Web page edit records
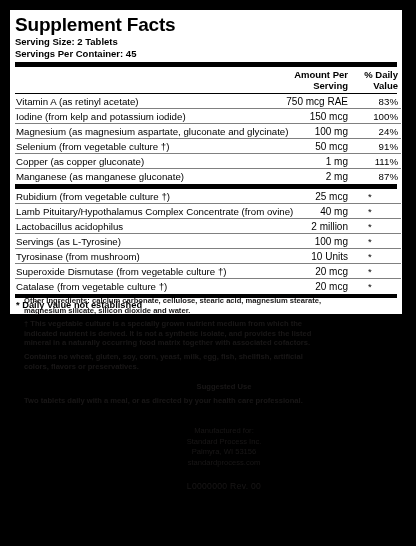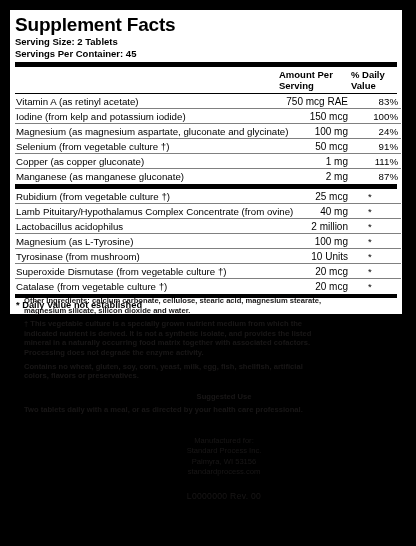--- a/index.html
+++ b/index.html
@@ -61,21 +61,21 @@
     padding: 0;
     margin: 0;
   }
   .col-name  { width: 264px; }
   .col-amt   { width: 72px; }
   .col-dv    { width: 50px; }
 
   .hdr-cell {
     font-size: 9.5px;
     font-weight: bold;
-    text-align: left;
+    text-align: right;
     line-height: 11px;
     padding: 2px 3px 2px 0 !important;
     vertical-align: bottom;
     color: #000;
   }
   .hdr-cell .h2 { display: block; }
 
   .nut-name {
     font-size: 9.7px;
     line-height: 11px;
@@ -236,21 +236,21 @@
         <td class="nut-name">Lamb Pituitary/Hypothalamus Complex Concentrate (from ovine)</td>
         <td class="nut-amt">40 mg</td>
         <td class="nut-dv star">*</td>
       </tr>
       <tr class="ruled">
         <td class="nut-name">Lactobacillus acidophilus</td>
         <td class="nut-amt">2 million</td>
         <td class="nut-dv star">*</td>
       </tr>
       <tr class="ruled">
-        <td class="nut-name">Magnesium (as L-Tyrosine)</td>
+        <td class="nut-name">Servings (as L-Tyrosine)</td>
         <td class="nut-amt">100 mg</td>
         <td class="nut-dv star">*</td>
       </tr>
       <tr class="ruled">
         <td class="nut-name">Tyrosinase (from mushroom)</td>
         <td class="nut-amt">10 Units</td>
         <td class="nut-dv star">*</td>
       </tr>
       <tr class="ruled">
         <td class="nut-name">Superoxide Dismutase (from vegetable culture †)</td>
@@ -275,21 +275,20 @@
 
   <p>
     <span>Other Ingredients: calcium carbonate, cellulose, stearic acid, magnesium stearate,</span><br>
     <span>magnesium silicate, silicon dioxide and water.</span>
   </p>
 
   <p>
     <span>† This vegetable culture is a specially grown nutrient medium from which the</span><br>
     <span>indicated nutrient is derived. It is not a synthetic isolate, and provides the listed</span><br>
     <span>mineral in a naturally occurring food matrix together with associated cofactors.</span><br>
-    <span>Processing does not degrade the enzyme activity.</span>
   </p>
 
   <p>
     <span>Contains no wheat, gluten, soy, corn, yeast, milk, egg, fish, shellfish, artificial</span><br>
     <span>colors, flavors or preservatives.</span>
   </p>
 
   <div class="block-gap"></div>
 
   <p class="ctr">Suggested Use</p>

# Action item
Bring together all lines in the records where the word "width" is found.

# Your response
   .col-name  { width: 264px; }
   .col-amt   { width: 72px; }
   .col-dv    { width: 50px; }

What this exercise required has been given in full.